Task to carry out – From the first entry to the last, restate everything word for word and exclude pictures.

Provided data –

______________________________

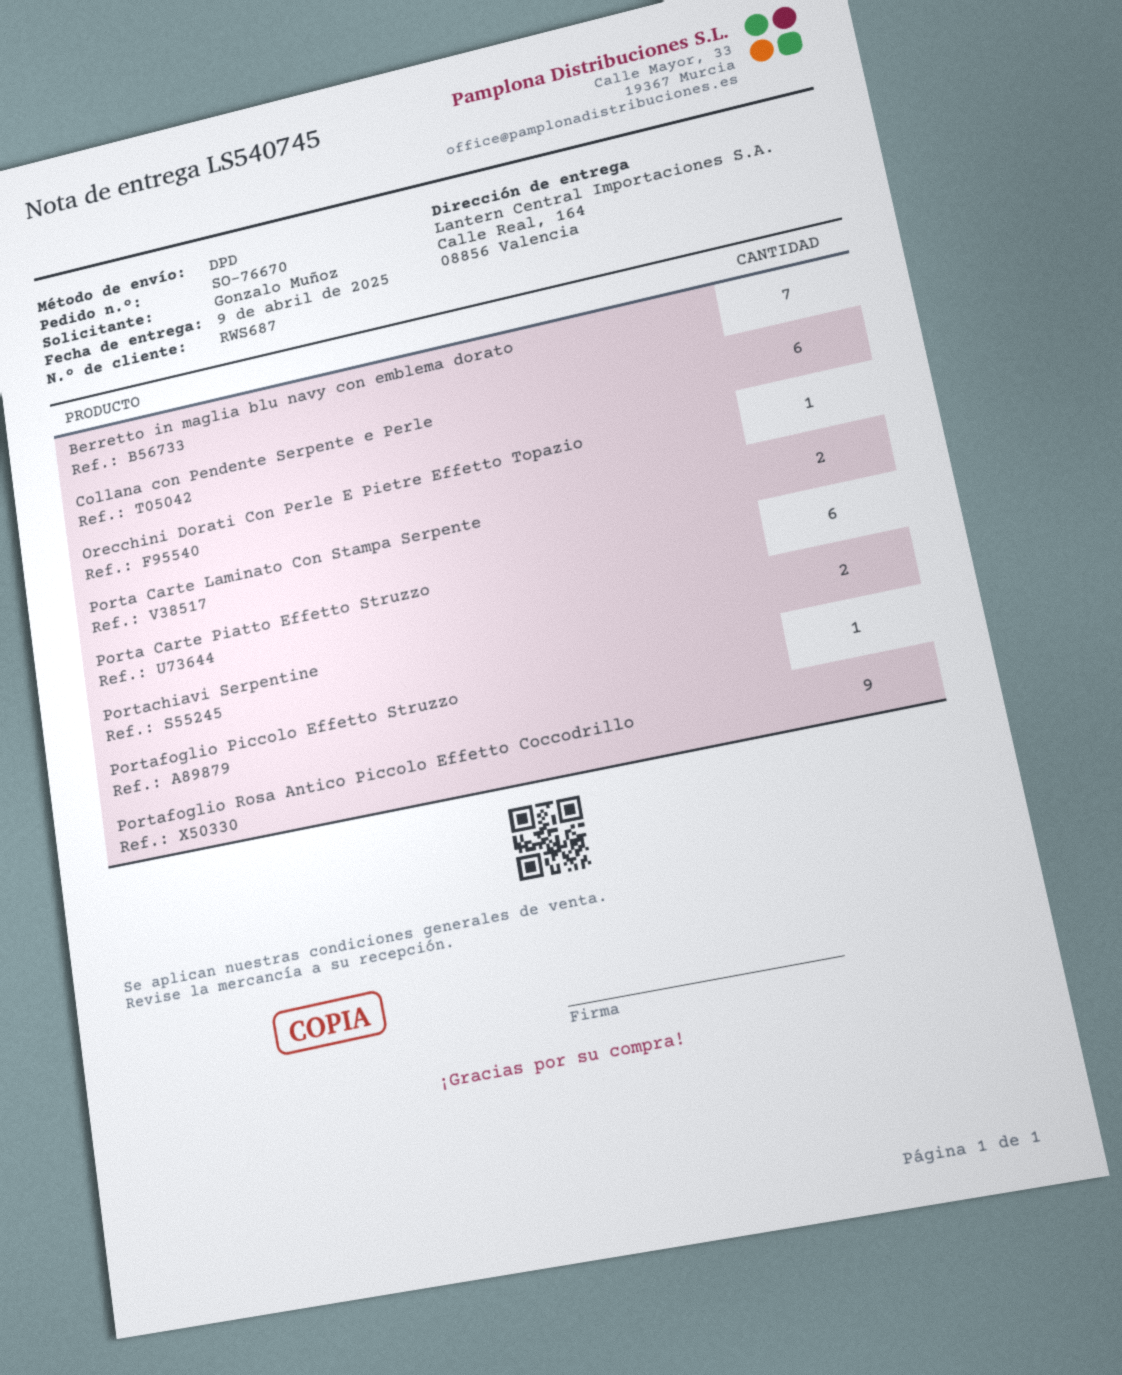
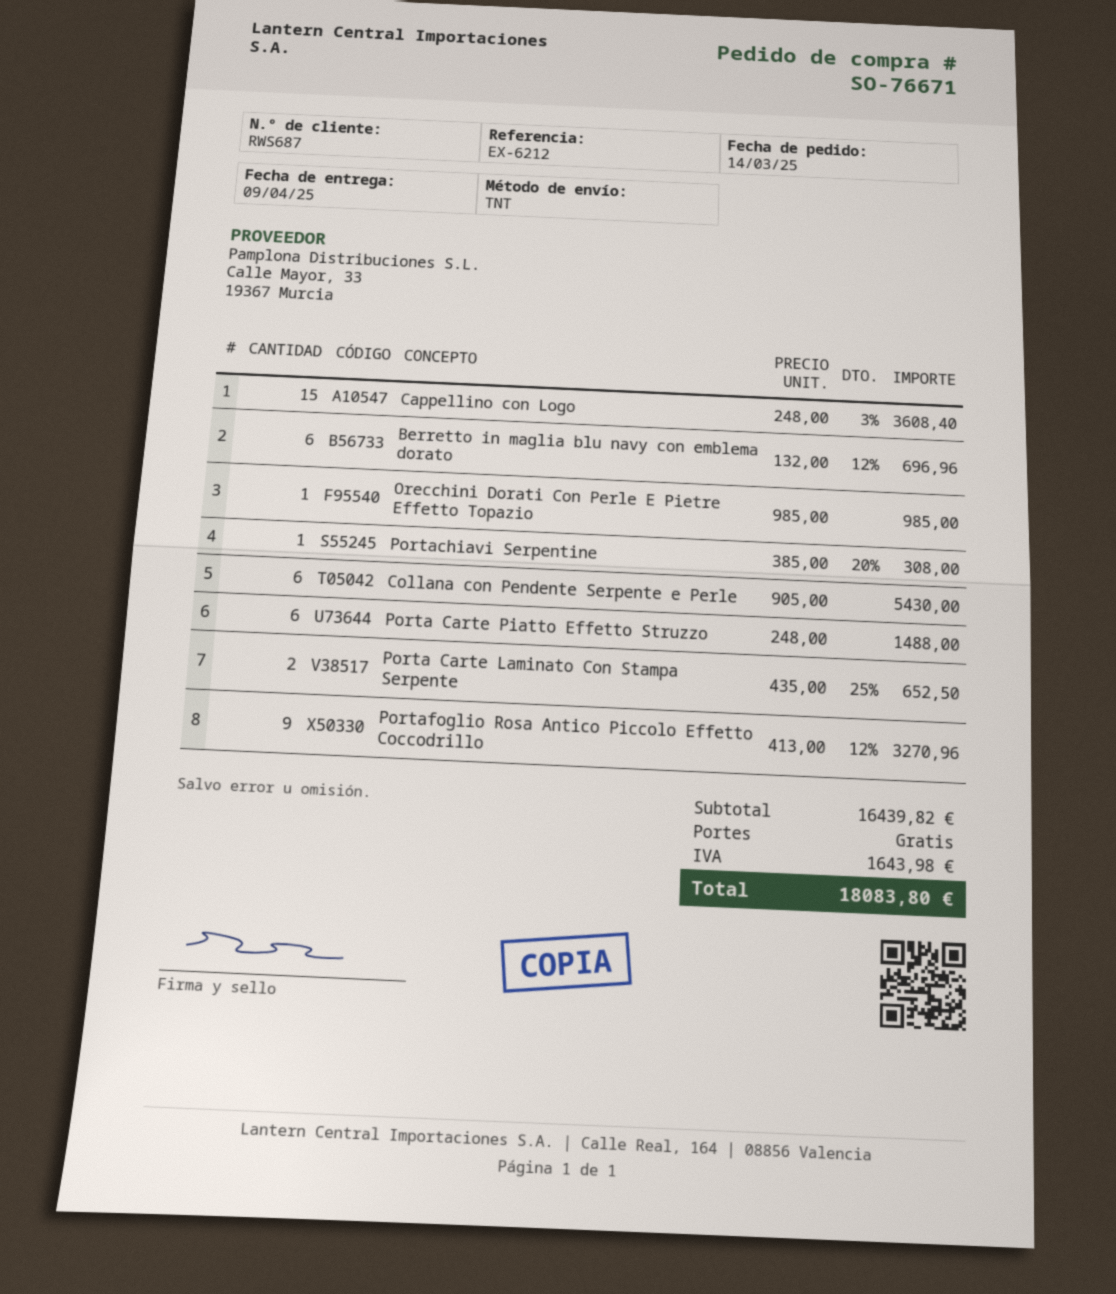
order number: SO-76670 -> SO-76671
shipping method: DPD -> TNT
Berretto in maglia blu navy con emblema dorato: 7 -> 6
Portachiavi Serpentine: 2 -> 1
Portafoglio Piccolo Effetto Struzzo: 1 -> none
Cappellino con Logo: none -> 15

______________________________

Exercise solution –
order number: SO-76670 -> SO-76671
shipping method: DPD -> TNT
Berretto in maglia blu navy con emblema dorato: 7 -> 6
Portachiavi Serpentine: 2 -> 1
Portafoglio Piccolo Effetto Struzzo: 1 -> none
Cappellino con Logo: none -> 15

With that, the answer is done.